→ Exercise details:
The entries below are to be returned as written, with all pictures dropped.

→ User interface change data:
++++++++
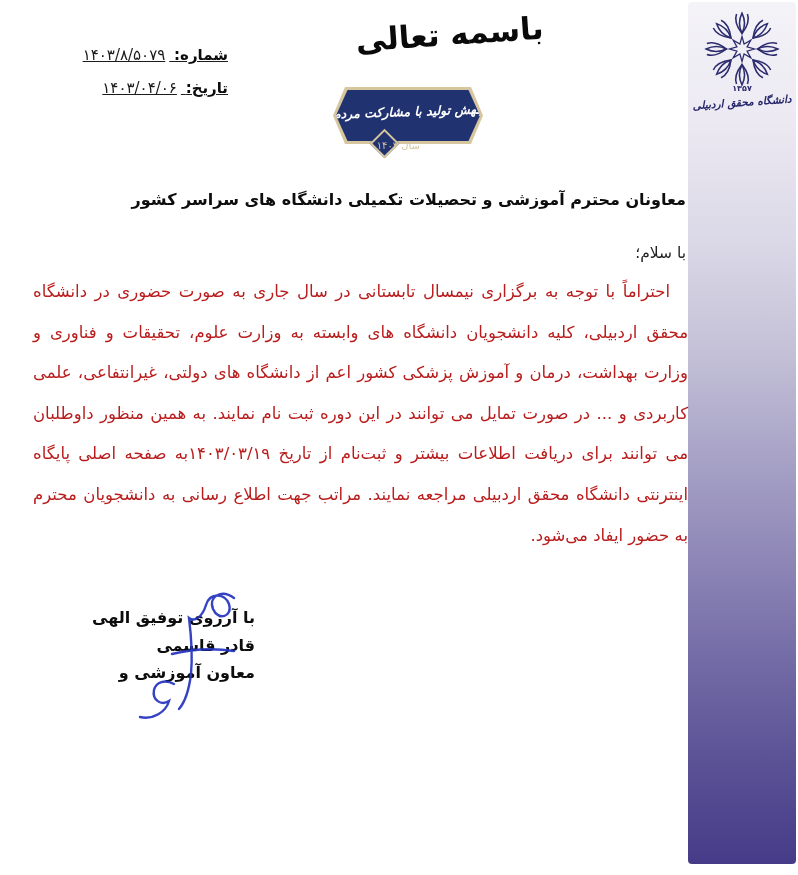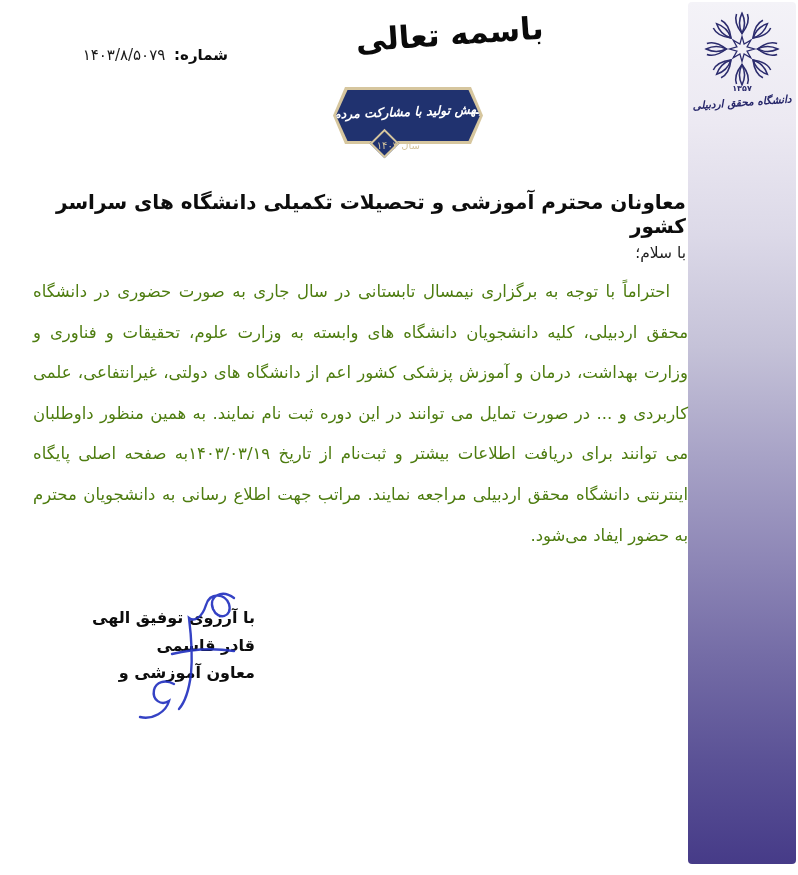--- a/index.html
+++ b/index.html
@@ -23,7 +23,7 @@
   }
   
   .meta{position:absolute;top:44px;left:24px;width:204px;direction:rtl;text-align:right;font-size:15px;}
-  .meta-row{height:33px;line-height:22px;white-space:nowrap;}
+  .meta-row{height:33px;line-height:22px;white-space:nowrap;text-decoration:underline;}
   .meta-label{font-weight:bold;color:#0d0d0d;}
   .meta-value{color:#1a1a1a;padding-right:4px;}
   

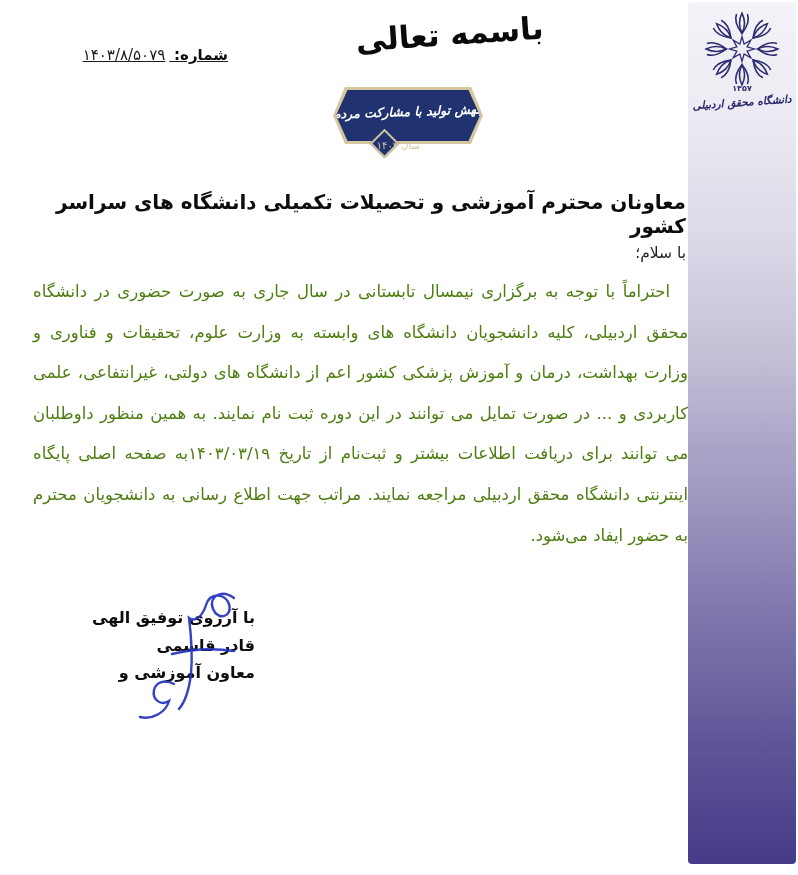--- a/index.html
+++ b/index.html
@@ -111,6 +111,10 @@
       <span class="meta-label">شماره:</span>
       <span class="meta-value">۱۴۰۳/۸/۵۰۷۹</span>
     </div>
+    <div class="meta-row">
+      <span class="meta-label">تاریخ:</span>
+      <span class="meta-value">۱۴۰۳/۰۴/۰۶</span>
+    </div>
   </div>
 
   <div class="bismillah">باسمه تعالی</div>

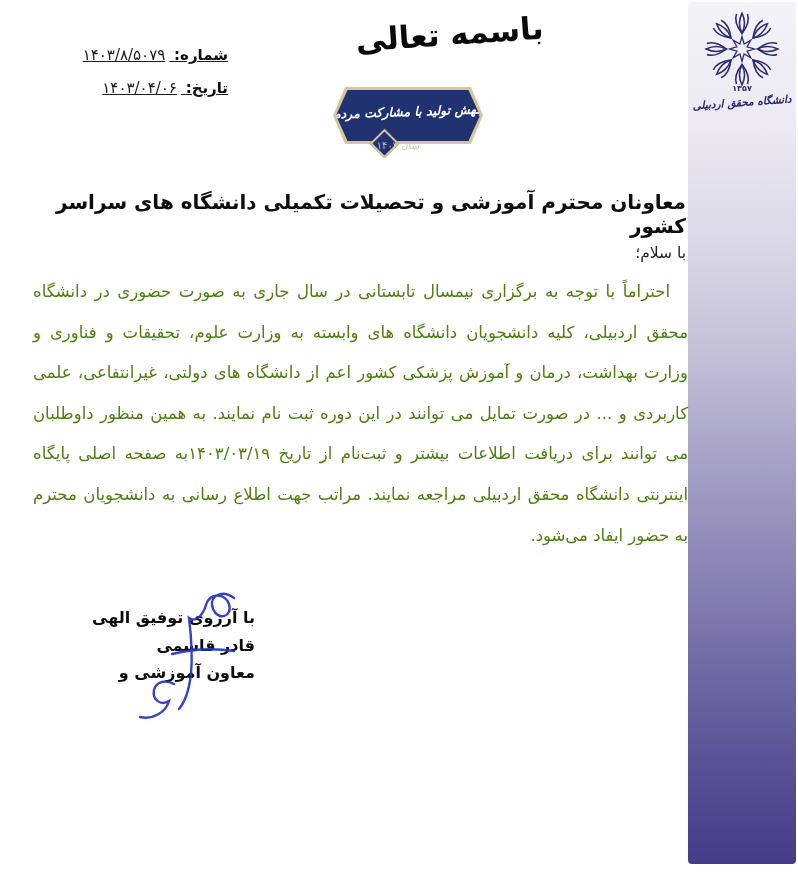--- a/index.html
+++ b/index.html
@@ -58,7 +58,7 @@
   
   .addressee{
     position:absolute;top:190px;left:35px;right:112px;direction:rtl;text-align:right;
-    font-weight:bold;font-size:20px;color:#0d0d0d;
+    font-weight:bold;font-size:16px;color:#0d0d0d;
   }
   .salutation{
     position:absolute;top:244px;left:35px;right:112px;direction:rtl;text-align:right;

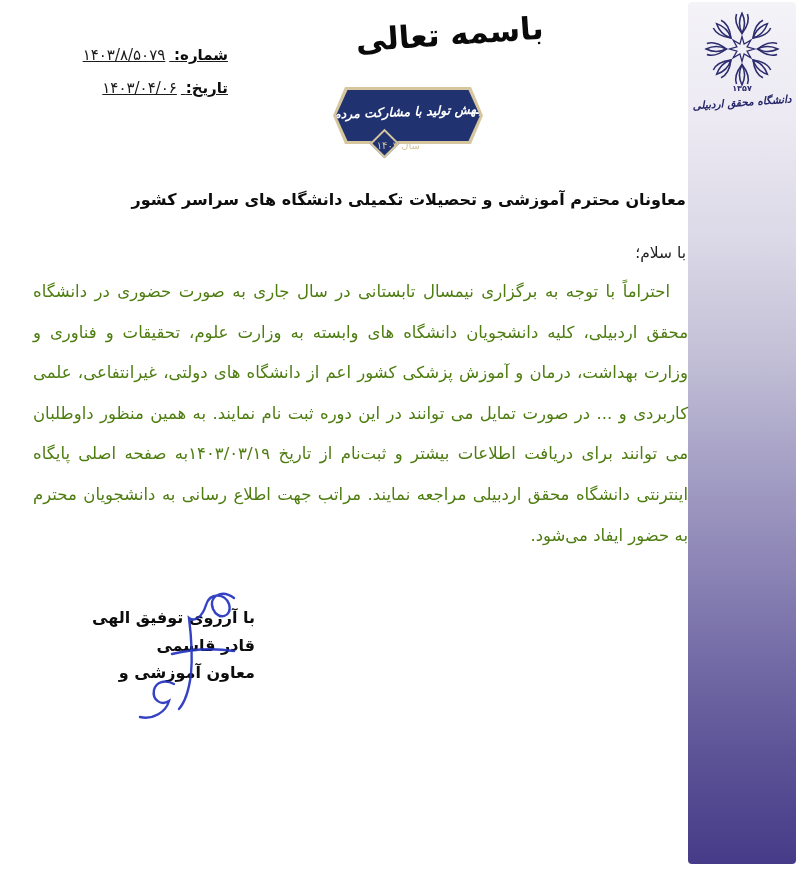--- a/index.html
+++ b/index.html
@@ -67,7 +67,7 @@
   .body-text{
     position:absolute;top:272px;left:33px;right:110px;direction:rtl;
     text-align:justify;text-align-last:right;text-indent:18px;
-    font-size:16.5px;line-height:40.6px;color:#4d7c0f;
+    font-size:16.5px;line-height:40.6px;color:#b91c1c;
   }
   
   .signature{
++++++++
→ Answer space:
--- a/index.html
+++ b/index.html
@@ -23,7 +23,7 @@
   }
   
   .meta{position:absolute;top:44px;left:24px;width:204px;direction:rtl;text-align:right;font-size:15px;}
-  .meta-row{height:33px;line-height:22px;white-space:nowrap;}
+  .meta-row{height:33px;line-height:22px;white-space:nowrap;text-decoration:underline;}
   .meta-label{font-weight:bold;color:#0d0d0d;}
   .meta-value{color:#1a1a1a;padding-right:4px;}
   

--- a/index.html
+++ b/index.html
@@ -111,6 +111,10 @@
       <span class="meta-label">شماره:</span>
       <span class="meta-value">۱۴۰۳/۸/۵۰۷۹</span>
     </div>
+    <div class="meta-row">
+      <span class="meta-label">تاریخ:</span>
+      <span class="meta-value">۱۴۰۳/۰۴/۰۶</span>
+    </div>
   </div>
 
   <div class="bismillah">باسمه تعالی</div>

--- a/index.html
+++ b/index.html
@@ -58,7 +58,7 @@
   
   .addressee{
     position:absolute;top:190px;left:35px;right:112px;direction:rtl;text-align:right;
-    font-weight:bold;font-size:20px;color:#0d0d0d;
+    font-weight:bold;font-size:16px;color:#0d0d0d;
   }
   .salutation{
     position:absolute;top:244px;left:35px;right:112px;direction:rtl;text-align:right;

--- a/index.html
+++ b/index.html
@@ -67,7 +67,7 @@
   .body-text{
     position:absolute;top:272px;left:33px;right:110px;direction:rtl;
     text-align:justify;text-align-last:right;text-indent:18px;
-    font-size:16.5px;line-height:40.6px;color:#4d7c0f;
+    font-size:16.5px;line-height:40.6px;color:#b91c1c;
   }
   
   .signature{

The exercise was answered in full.